Change your passwords

[tomazkid]

Hypothesis: Wasn't one of the reasons Wayne moved away from Xoops the presence of some significant security holes? Maybe the AW.net server is the weak point. Is anyone in touch with the admins over there?

Fortunately, the only other place I'm registered is Morphzone, and my password there is so convoluted that even I can't remember it!

Just did a passwd Matt_H, nonetheless.

The obsolete part it the cms, the xoops is old and obsoleted, and will be replaced, it takes time though.
The OS the site runs on, was changed when aw.net moved to a new ISP, and is up to date.

Quoting Karlos regarding where the passwords come from:

"We have no evidence at this time to suspect that the server itself has been compromised. "

Same goes at aw.net, Sibbi has not found anything strange in the logs this far.

[tomazkid]

Unfortunately this is no longer true. Salting is an affective defense against rainbow tables, but there are new tricks in the bag: a single graphics card can try several billion vBulletin salted passwords per second and you can have several cards in a single machine.

In general salting is almost pointless if the attacker can obtain the salts (and typically they do, they're in the same table as the password hashes).

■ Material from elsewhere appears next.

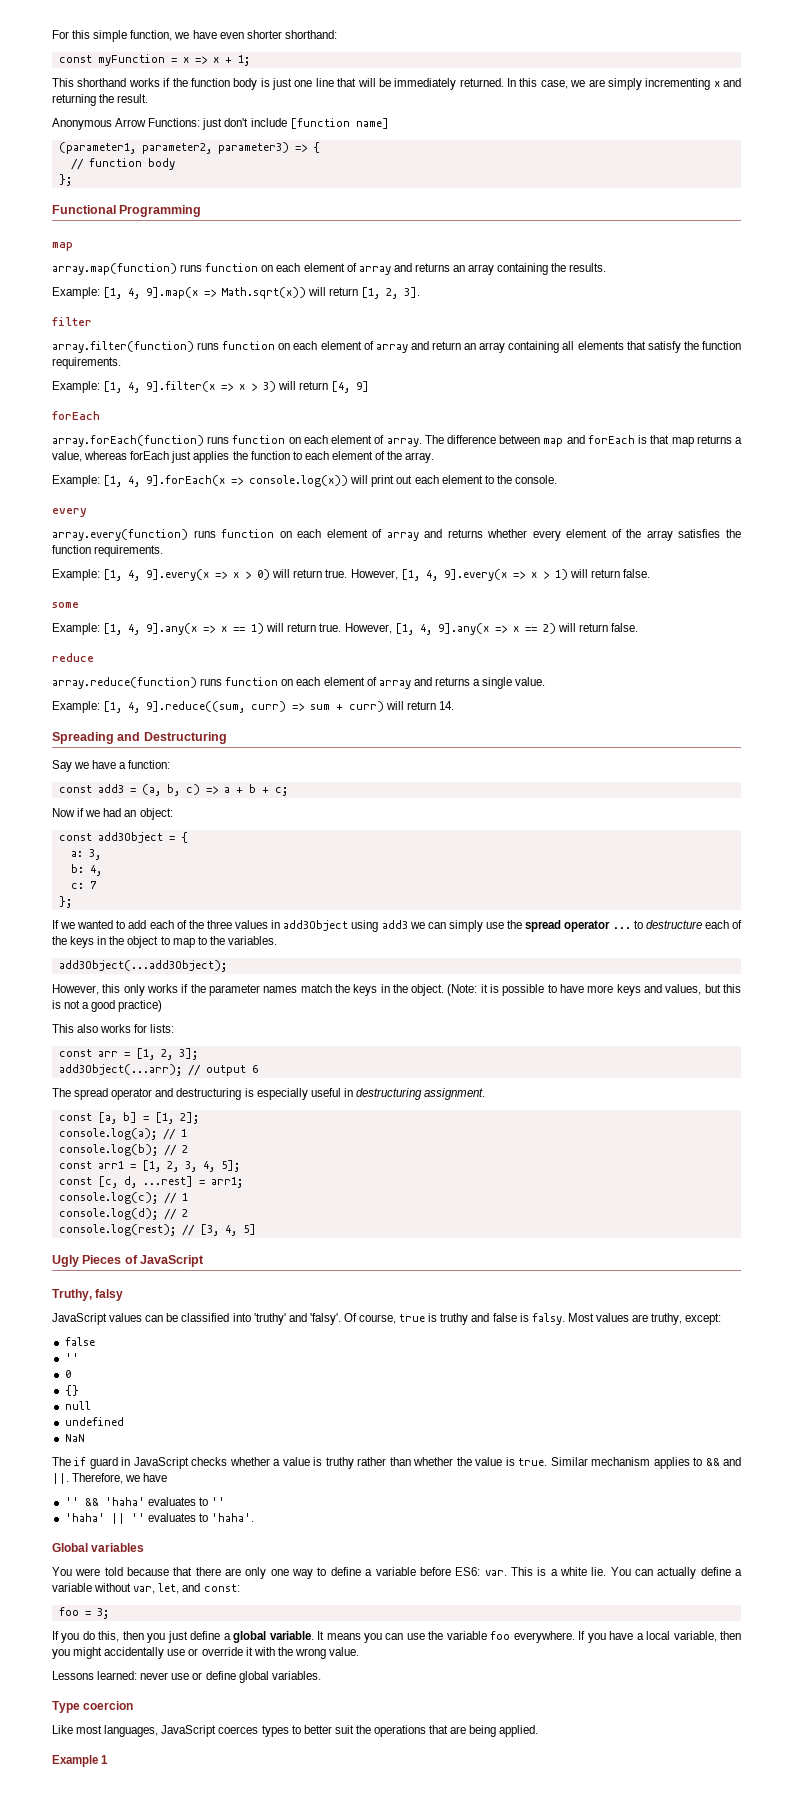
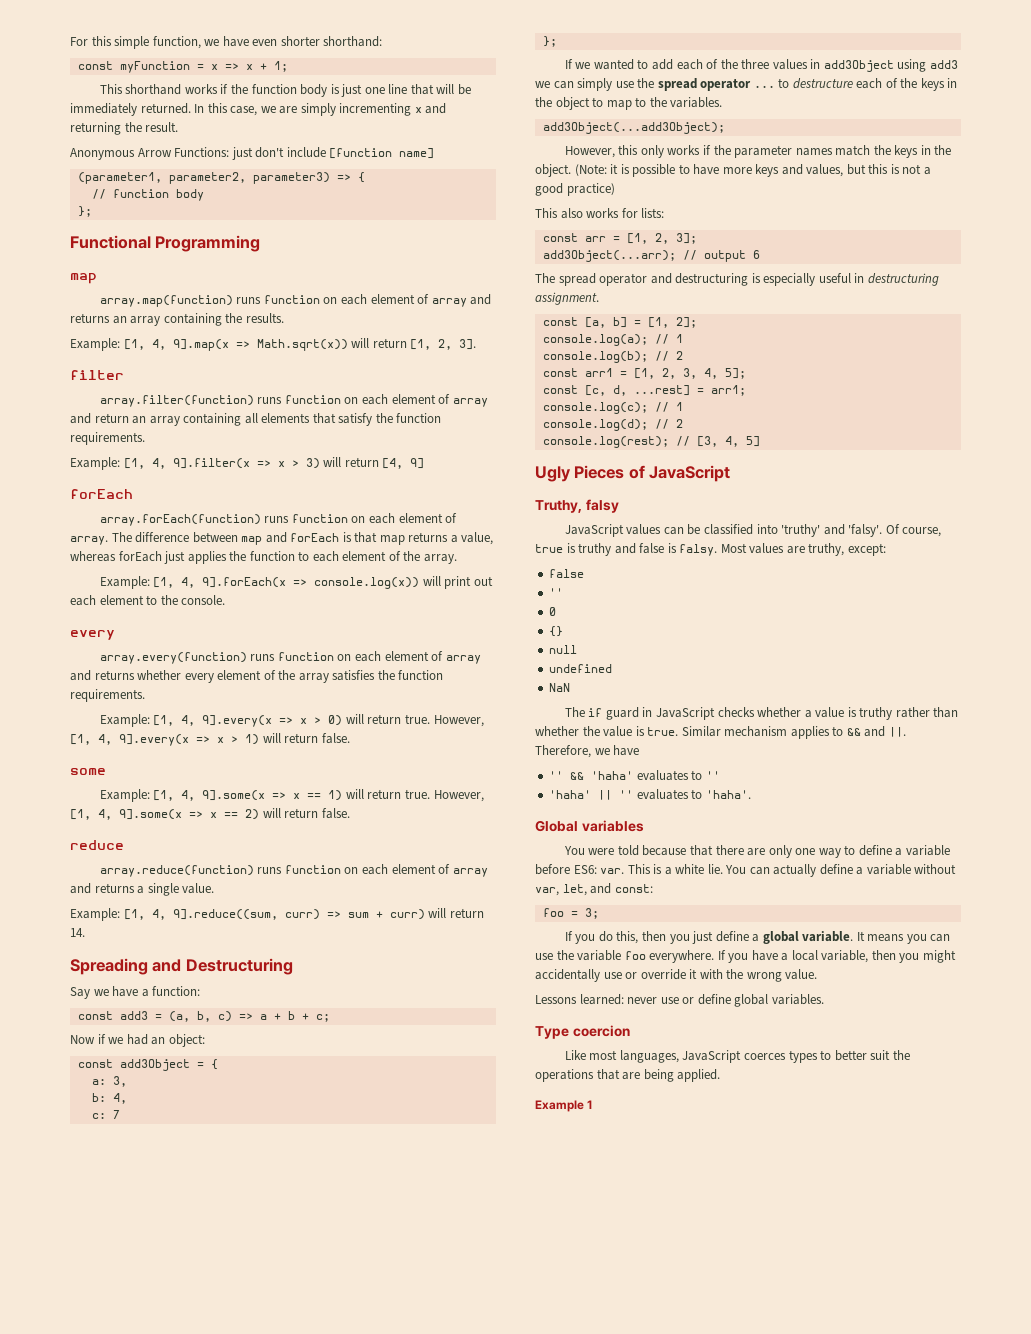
[146,623,198,635] 9].any(x -> [202,790,266,801] 9].some(x
[437,623,489,635] 9].any(x -> [119,809,182,820] 9].some(x

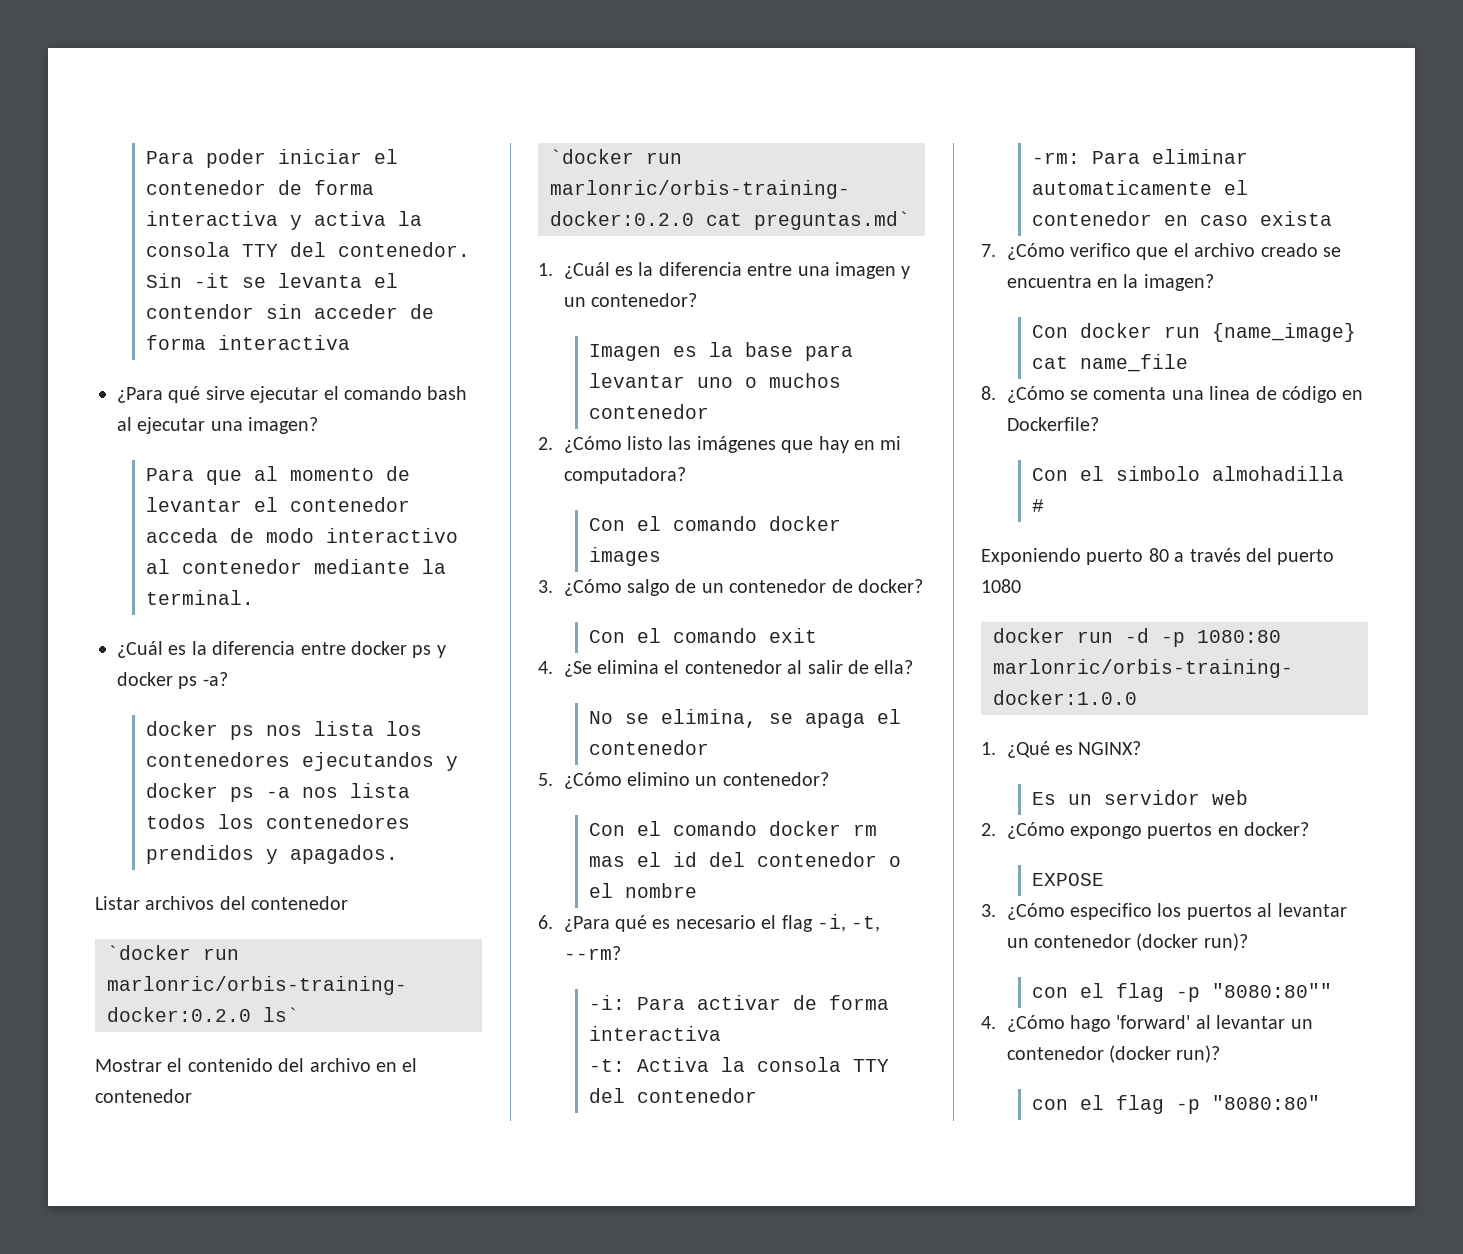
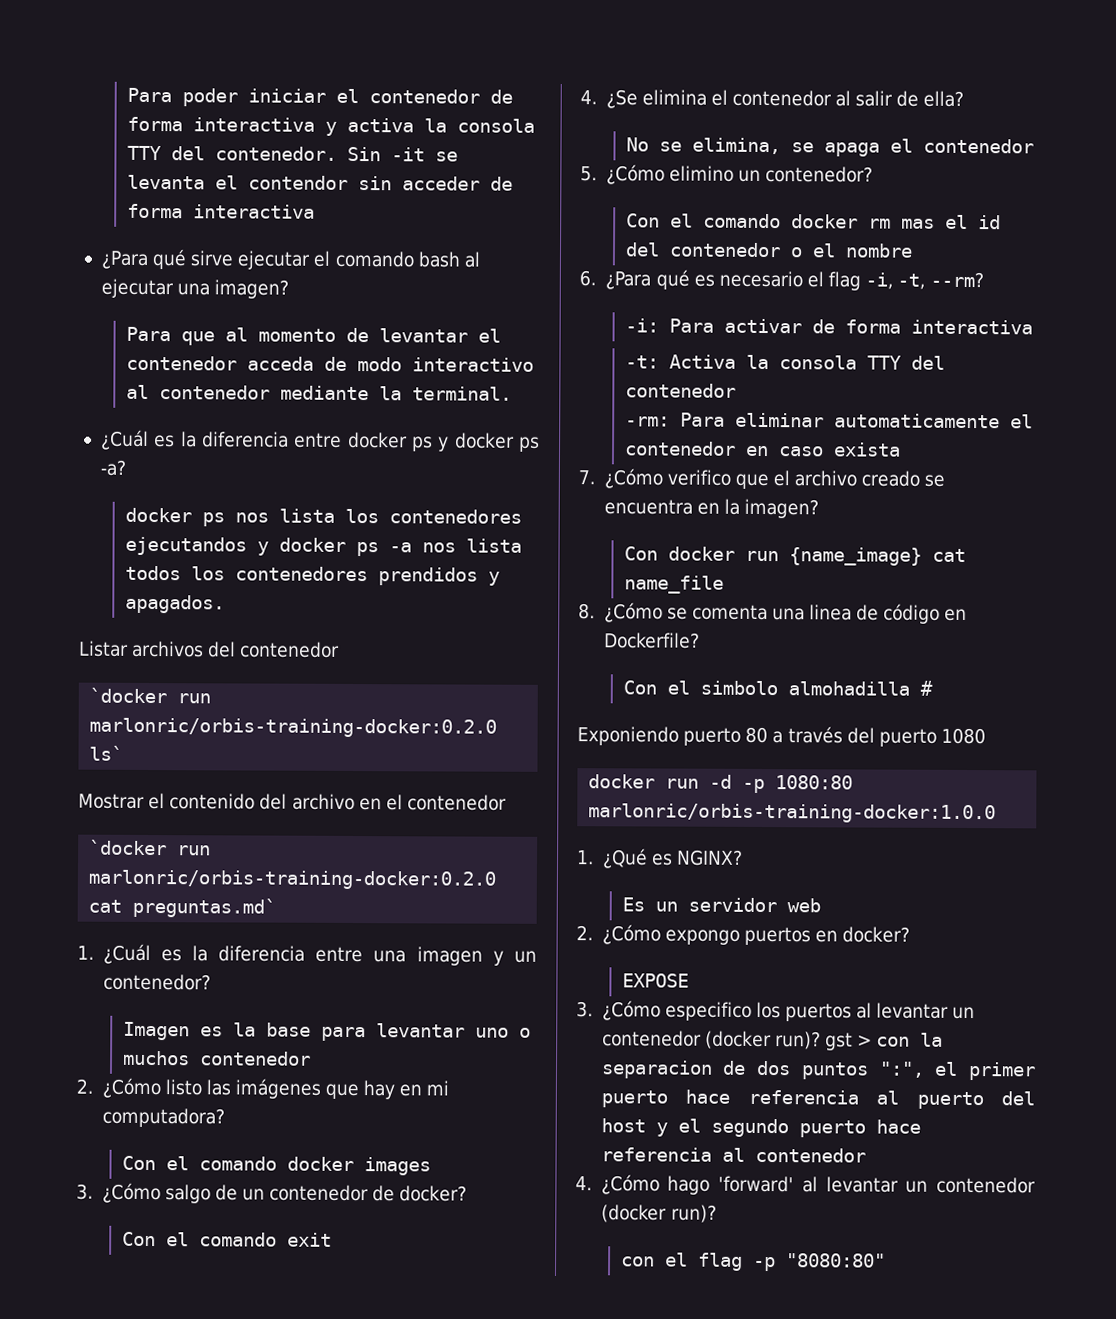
[1032,983,1333,1002] // con el flag -p "8080:80"" -> [824,1032,944,1051] [600,1060,1036,1081] [600,1089,1035,1110] [600,1118,921,1138] [600,1147,866,1163] gst > con la separacion de dos puntos ":", el primer puerto hace referencia al puerto del host y el segundo puerto hace referencia al contenedor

Salts of course do raise the amount of work required for cracking but the GPU grunt has leveled the field again.

The solution is to use multi-round hashing of the password + salt.

Bah, what happened to the traditional Amiga "Security Through Obscurity" approach?
Is it obsoleted now?

/more serious mode
Yes, regarding the GPU as you wrote, seems the current trend with GPU used for processing might even make passwords as identification obsolete.